Items listed in a dataset
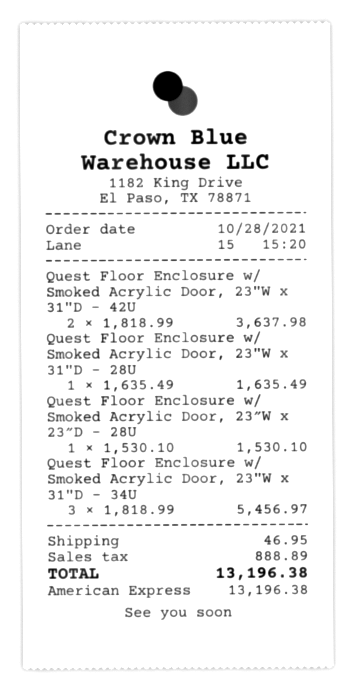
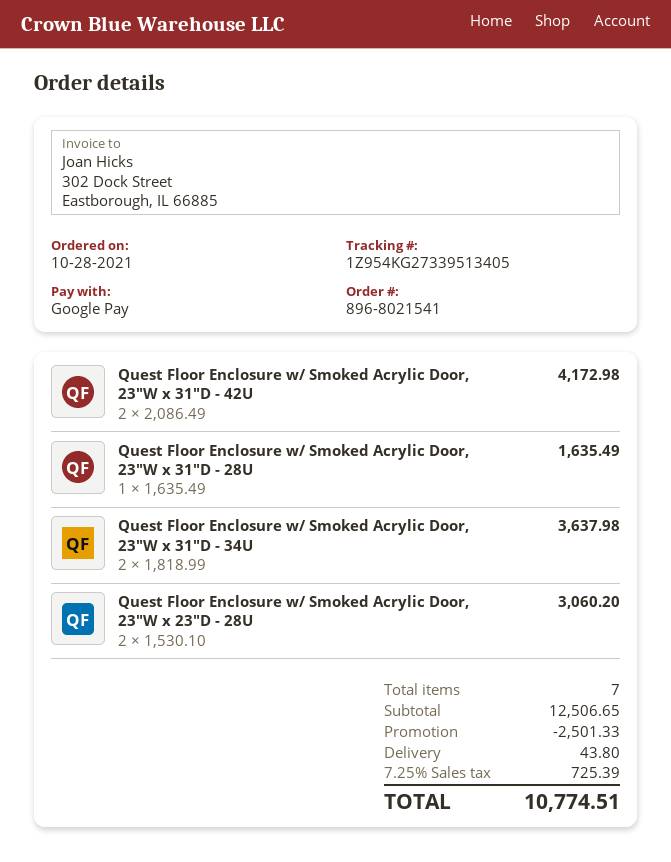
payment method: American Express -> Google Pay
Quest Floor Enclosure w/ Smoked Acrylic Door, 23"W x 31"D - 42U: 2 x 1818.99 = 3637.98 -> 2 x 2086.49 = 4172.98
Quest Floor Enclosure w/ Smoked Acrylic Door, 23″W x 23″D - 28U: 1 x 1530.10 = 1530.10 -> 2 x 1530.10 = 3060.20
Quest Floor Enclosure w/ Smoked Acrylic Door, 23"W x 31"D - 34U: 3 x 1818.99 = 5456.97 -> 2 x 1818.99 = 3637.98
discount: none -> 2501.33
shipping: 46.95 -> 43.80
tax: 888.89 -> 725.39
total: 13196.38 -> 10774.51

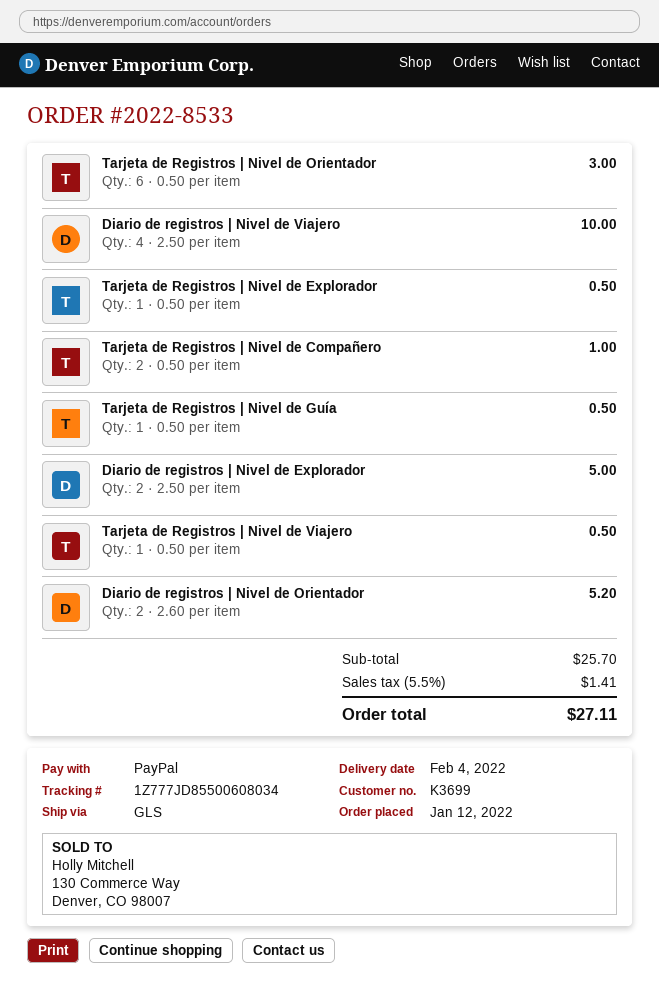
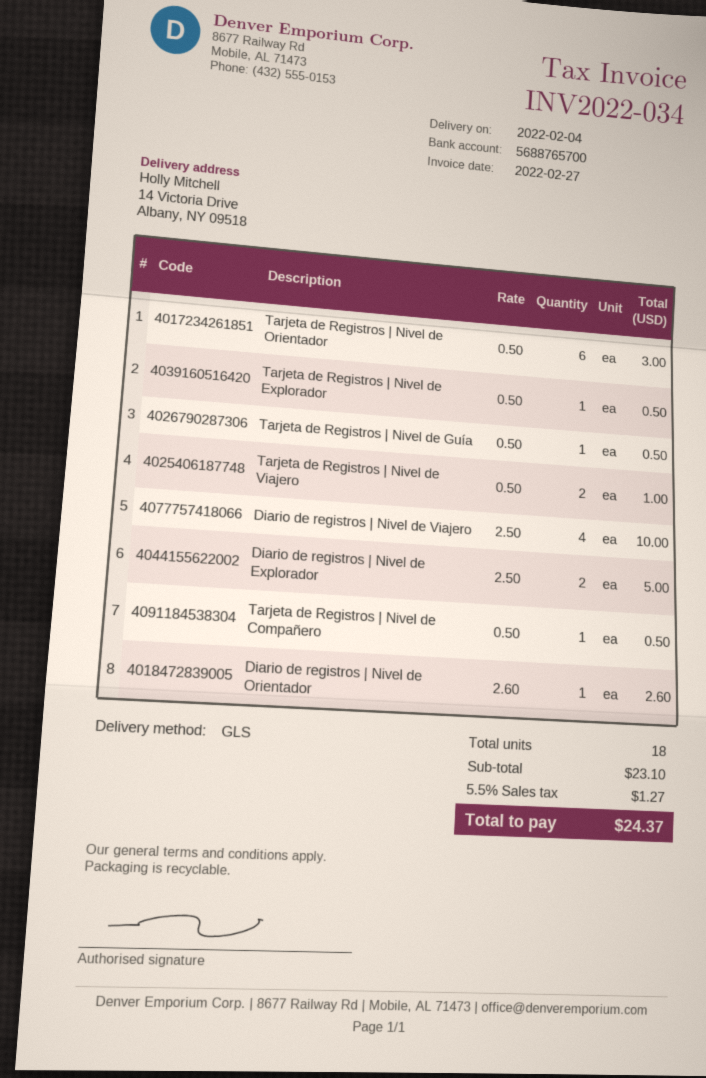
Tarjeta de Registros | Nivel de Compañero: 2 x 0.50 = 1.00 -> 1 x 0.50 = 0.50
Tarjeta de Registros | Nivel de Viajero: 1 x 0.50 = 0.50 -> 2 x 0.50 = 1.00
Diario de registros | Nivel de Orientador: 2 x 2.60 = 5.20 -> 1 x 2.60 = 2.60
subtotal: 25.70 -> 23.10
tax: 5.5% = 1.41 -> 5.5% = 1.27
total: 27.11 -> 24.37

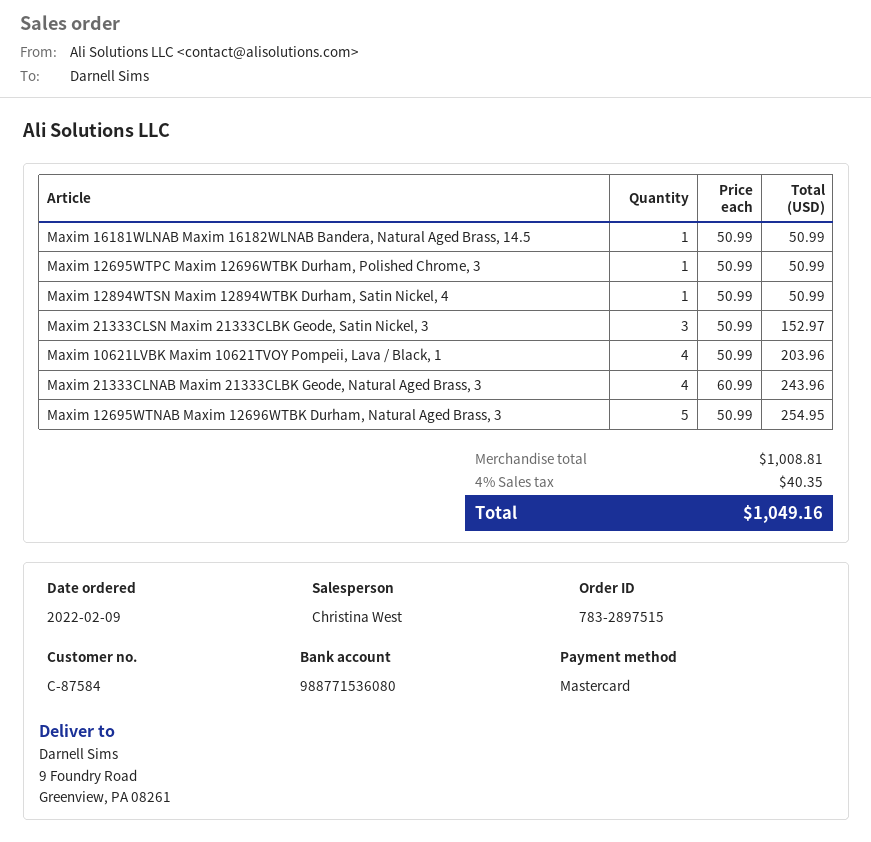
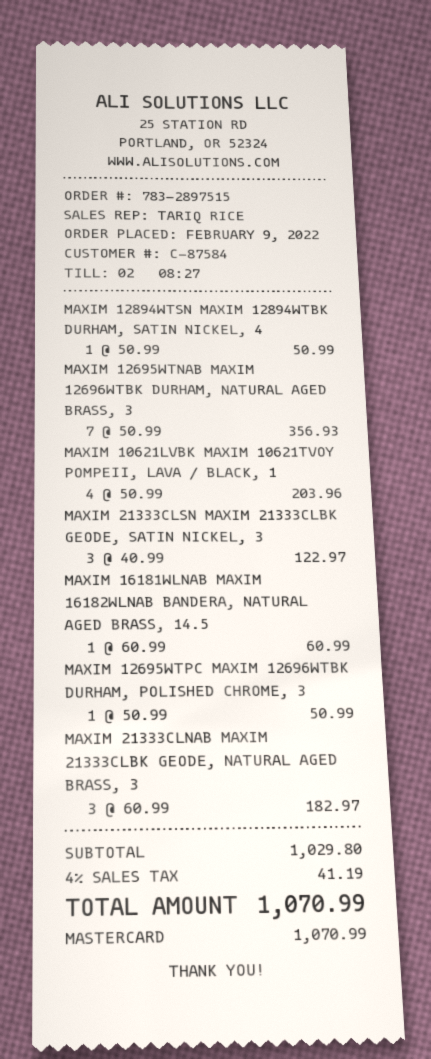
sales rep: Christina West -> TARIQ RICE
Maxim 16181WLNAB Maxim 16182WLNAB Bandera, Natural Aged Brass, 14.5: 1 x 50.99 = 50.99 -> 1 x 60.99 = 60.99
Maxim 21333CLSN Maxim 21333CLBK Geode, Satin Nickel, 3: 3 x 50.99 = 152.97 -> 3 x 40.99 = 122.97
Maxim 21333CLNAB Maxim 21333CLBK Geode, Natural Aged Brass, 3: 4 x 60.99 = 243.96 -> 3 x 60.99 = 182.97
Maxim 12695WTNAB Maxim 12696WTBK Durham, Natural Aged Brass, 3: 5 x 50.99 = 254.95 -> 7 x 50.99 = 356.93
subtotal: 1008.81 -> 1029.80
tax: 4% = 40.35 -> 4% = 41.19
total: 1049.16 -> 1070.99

Task description: Write out each entry exactly; any pictures stay out of the copy.

Expected answer:
payment method: American Express -> Google Pay
Quest Floor Enclosure w/ Smoked Acrylic Door, 23"W x 31"D - 42U: 2 x 1818.99 = 3637.98 -> 2 x 2086.49 = 4172.98
Quest Floor Enclosure w/ Smoked Acrylic Door, 23″W x 23″D - 28U: 1 x 1530.10 = 1530.10 -> 2 x 1530.10 = 3060.20
Quest Floor Enclosure w/ Smoked Acrylic Door, 23"W x 31"D - 34U: 3 x 1818.99 = 5456.97 -> 2 x 1818.99 = 3637.98
discount: none -> 2501.33
shipping: 46.95 -> 43.80
tax: 888.89 -> 725.39
total: 13196.38 -> 10774.51

Tarjeta de Registros | Nivel de Compañero: 2 x 0.50 = 1.00 -> 1 x 0.50 = 0.50
Tarjeta de Registros | Nivel de Viajero: 1 x 0.50 = 0.50 -> 2 x 0.50 = 1.00
Diario de registros | Nivel de Orientador: 2 x 2.60 = 5.20 -> 1 x 2.60 = 2.60
subtotal: 25.70 -> 23.10
tax: 5.5% = 1.41 -> 5.5% = 1.27
total: 27.11 -> 24.37

sales rep: Christina West -> TARIQ RICE
Maxim 16181WLNAB Maxim 16182WLNAB Bandera, Natural Aged Brass, 14.5: 1 x 50.99 = 50.99 -> 1 x 60.99 = 60.99
Maxim 21333CLSN Maxim 21333CLBK Geode, Satin Nickel, 3: 3 x 50.99 = 152.97 -> 3 x 40.99 = 122.97
Maxim 21333CLNAB Maxim 21333CLBK Geode, Natural Aged Brass, 3: 4 x 60.99 = 243.96 -> 3 x 60.99 = 182.97
Maxim 12695WTNAB Maxim 12696WTBK Durham, Natural Aged Brass, 3: 5 x 50.99 = 254.95 -> 7 x 50.99 = 356.93
subtotal: 1008.81 -> 1029.80
tax: 4% = 40.35 -> 4% = 41.19
total: 1049.16 -> 1070.99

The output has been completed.